You cannot use Active/Passive in this scenario as the passive device links will not pass traffic.  So you are correct that Active/Active is your only option.

In general I create very specific rules without inspection profiles for the communication between two routers that go through the Palo Alto devices.  This insures that the vrrp, bgp or other protocol communication directly between two network devices is never accidentally touched by inspection.

Steve Puluka BSEET - IP Architect - DQE Communications (Metro Ethernet/ISP)
ACE PanOS 6; ACE PanOS 7; ASE 3.0; PSE 7.0 Foundations & Associate in Platform; Cyber Security; Data Center

Yes, seem that can't avoid A/A configuration in this scenario.
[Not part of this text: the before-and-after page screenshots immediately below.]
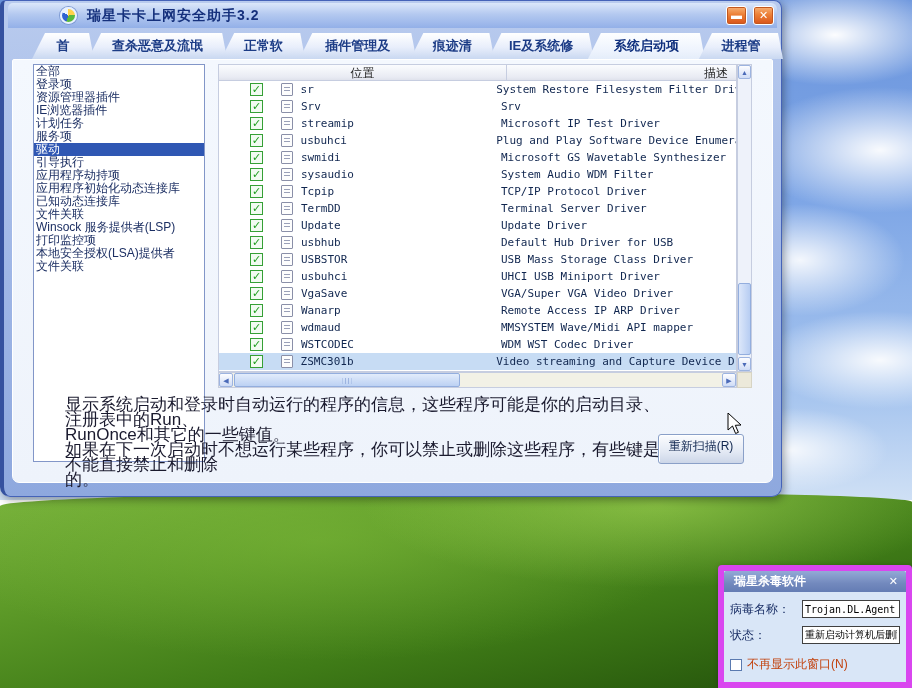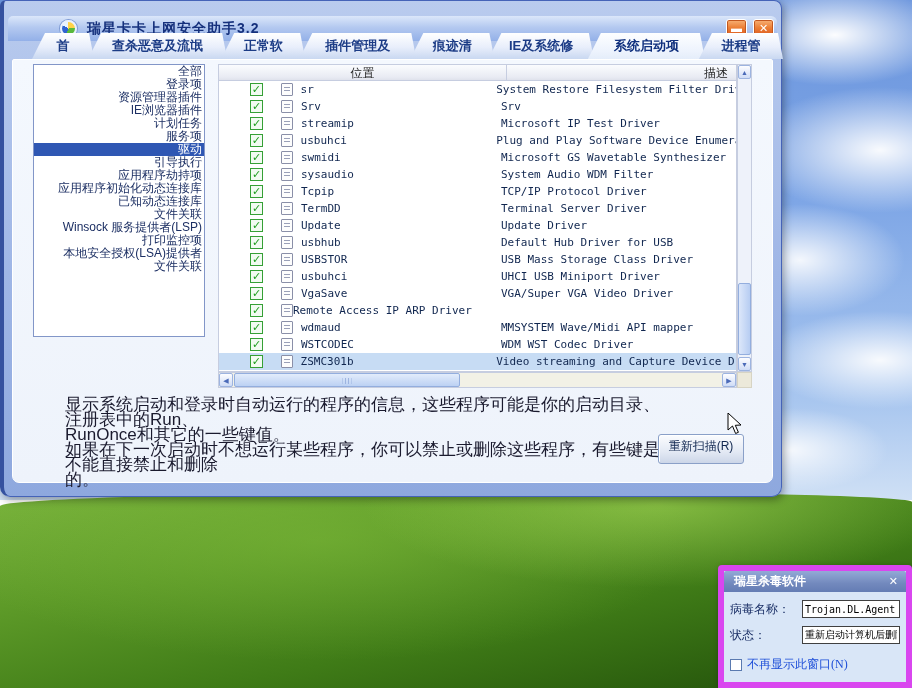"瑞星卡卡上网安全助手3.2" .titlebar { top: 15px -> 2px }
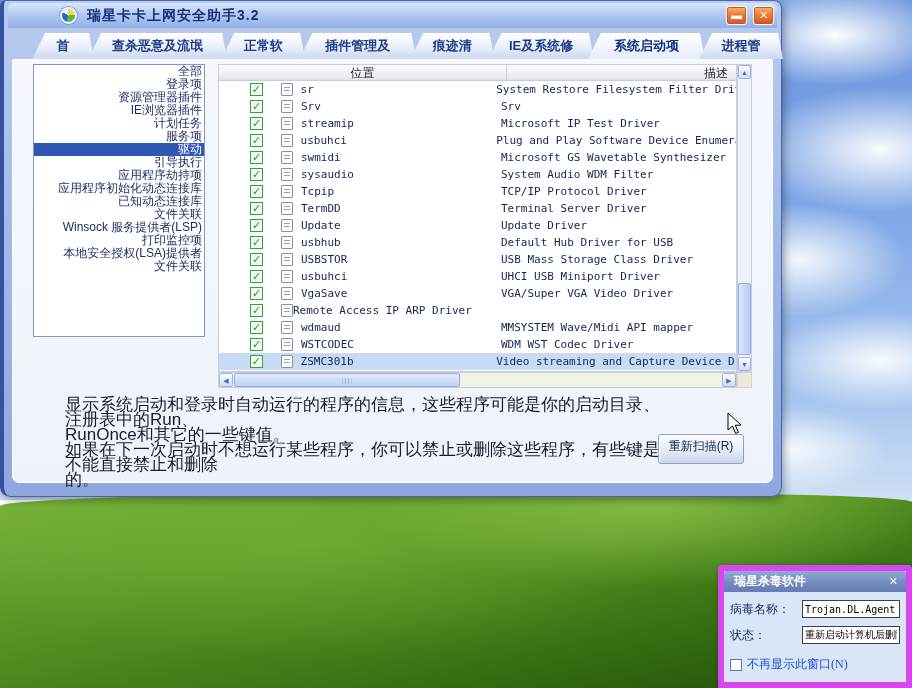"全部" .sidebox { height: 273px -> 398px; text-align: right -> none }
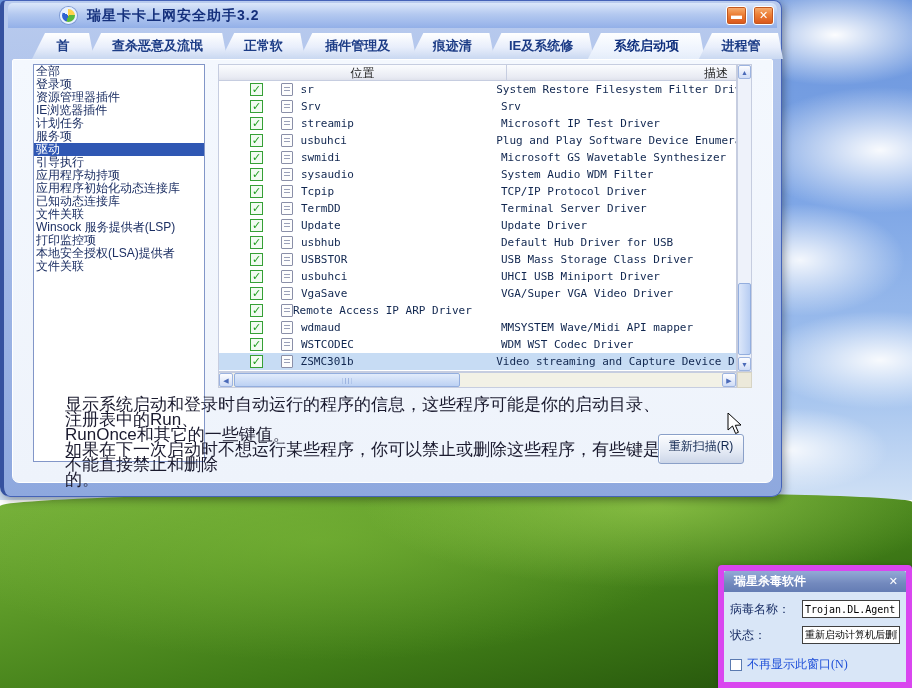"Wanarp" span.tname { html: none -> <span>Wanarp</span> }
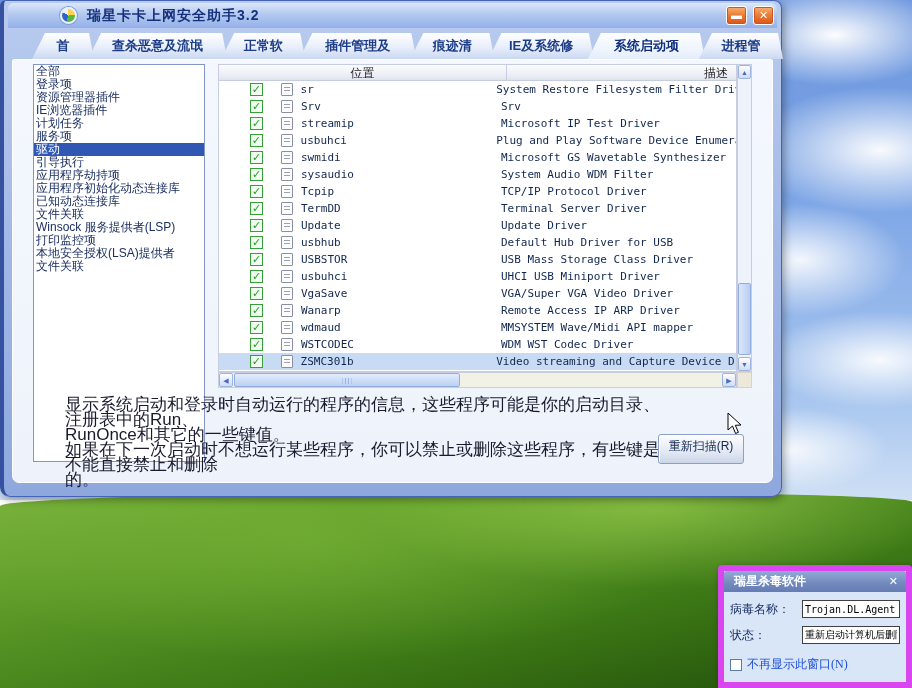"不再显示此窗口(N)" .chk-label { color: #1d4ed8 -> #c2410c; font-family: Liberation Serif, serif -> none }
However, you mentioned communication policies between two routers and corresponding sec policies, in that way I'm curious about L2 traffic ex. CDP traffic between two switches. How can we see that traffic on Vwire mode, if we insert PAN in Vwire mode?

Thanks!

For the policies, think of the v-wire setup in the PA as a cable between the two other network devices, in your case the router and the switch.  If the packet would appear on the cable then the PA will see the packet on the interface facing the forwarding device.  Thus a security policy is needed to permit that packet to be forwarding out the opposite v-wire port the other network device.

You will see all the broadcast and general network traffic coming from the connected ports.

If you are not sure what is there you can simply add an allow all type of security policy for both directions and include logging.  Then all the traffic will be shown in the monitor traffic logs area for your review.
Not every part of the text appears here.